Tom Forzani

No. 22
- Position: Wide receiver

Personal information
- Born: June 15, 1951 (age 74) Calgary, Alberta, Canada
- Listed height: 5 ft 11 in (1.80 m)
- Listed weight: 180 lb (82 kg)

Career information
- College: Utah State

Career history
- 1973–1983: Calgary Stampeders

Awards and highlights
- Dr. Beattie Martin Trophy (1975); CFL All-Star (1977); 3× CFL West All-Star (1973, 1974, 1977);

= Tom Forzani =

Canadian gridiron football player (born 1951)

Tom Forzani (born June 15, 1951) is a Canadian former professional football wide receiver for the CFL Calgary Stampeders. He played from 1973 to 1983 for the Stampeders.

He is one of three Forzani brothers to play for their hometown Stampeders, along with Joe and John. Forzani's son, Johnny Forzani, also played for the Stampeders.

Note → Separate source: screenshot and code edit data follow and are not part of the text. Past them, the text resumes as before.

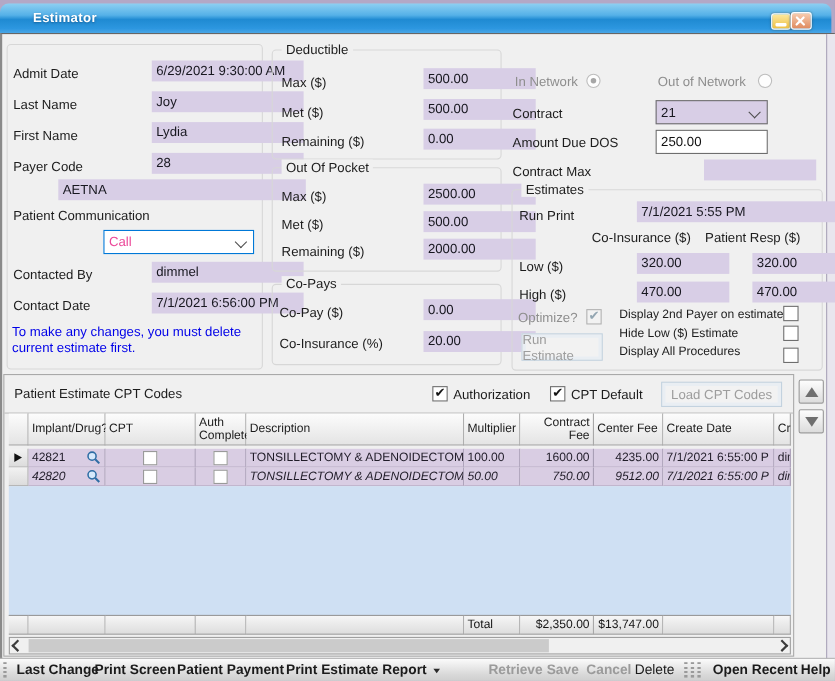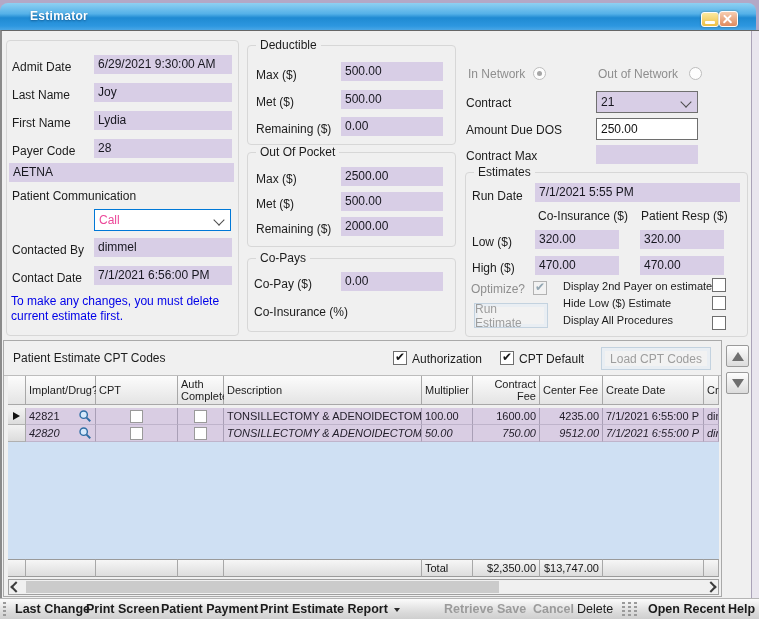--- a/index.html
+++ b/index.html
@@ -24,7 +24,7 @@
   .lbl{position:absolute;font-size:12px;color:#1c1c1c;white-space:nowrap;}
   .lbl.gray{color:#8e8e8e;}
   .fld{position:absolute;height:19px;background:#d8cee6;font-size:12px;color:#17171f;line-height:19px;
-    padding:0 4px;box-sizing:border-box;white-space:nowrap;overflow:hidden;}
+    padding:0 4px;box-sizing:border-box;white-space:nowrap;overflow:hidden;margin-left:44px;}
   .grp{position:absolute;border:1px solid #d7d7d7;border-radius:4px;}
   .cap{position:absolute;top:-8px;left:8px;background:#f0f0f0;padding:0 4px;font-size:12px;color:#1c1c1c;white-space:nowrap;}
   

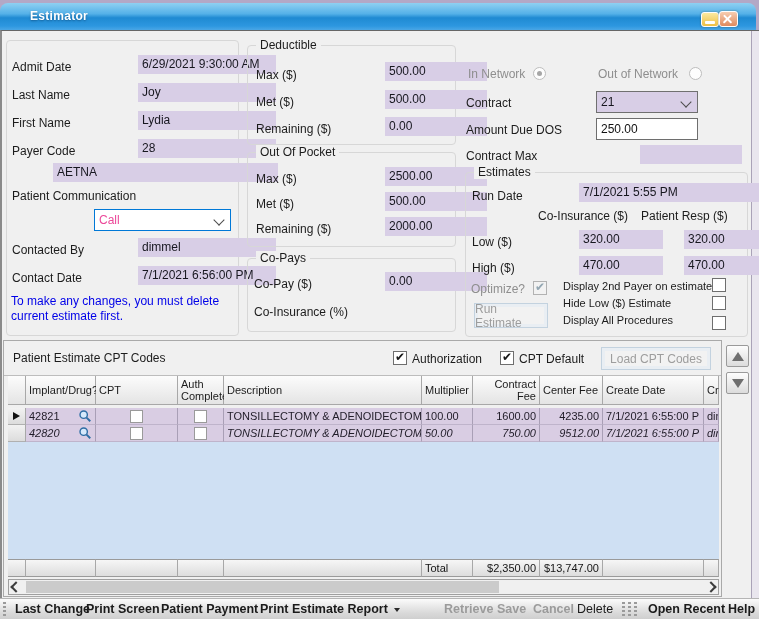--- a/index.html
+++ b/index.html
@@ -172,7 +172,7 @@
   <div class="grp" style="left:465px;top:172px;width:281px;height:163px;">
     <span class="cap">Estimates</span>
   </div>
-  <span class="lbl" style="left:472px;top:189px;">Run Date</span>
+  <span class="lbl" style="left:472px;top:189px;">Run Print</span>
   <div class="fld" style="left:535px;top:183px;width:205px;">7/1/2021 5:55 PM</div>
   <span class="lbl" style="left:538px;top:209px;">Co-Insurance ($)</span>
   <span class="lbl" style="left:641px;top:209px;">Patient Resp ($)</span>

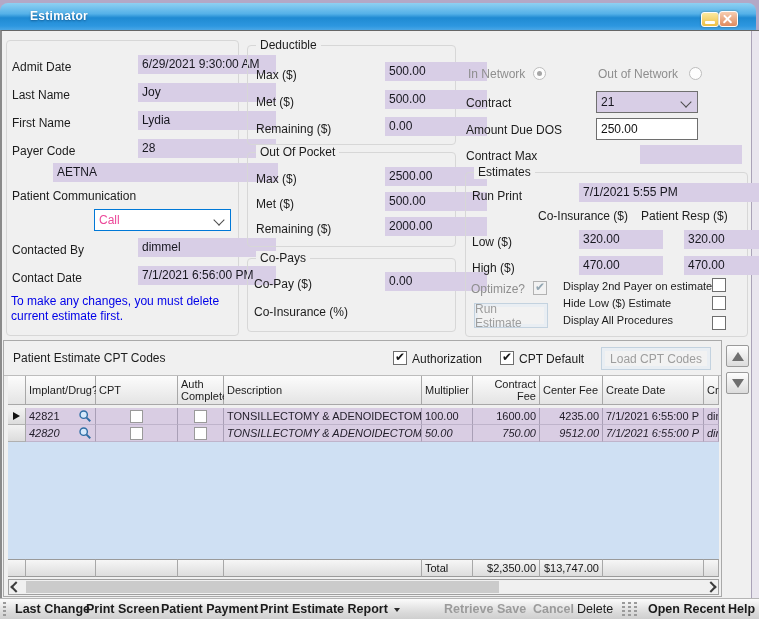--- a/index.html
+++ b/index.html
@@ -153,6 +153,7 @@
   <span class="lbl" style="left:254px;top:277px;">Co-Pay ($)</span>
   <div class="fld" style="left:341px;top:272px;width:102px;">0.00</div>
   <span class="lbl" style="left:254px;top:305px;">Co-Insurance (%)</span>
+  <div class="fld" style="left:341px;top:301px;width:102px;">20.00</div>
 
   <span class="lbl gray" style="left:468px;top:67px;">In Network</span>
   <span class="rd checked" style="left:533px;top:67px;"></span>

Tom was an all-star selection at wide receiver in 1973, '74 and '77.
Tom lead the Stampeders in receiving in 5 season and had 50 or more catches in 7 seasons. He had at least one reception in 11 consecutive season, tied for the club lead with Allen Pitts.

His No. 22 was retired by the Stampeders in 1984.

He played college football at Utah State University, as did brothers Joe and John. Son Johnny played for Washington State University.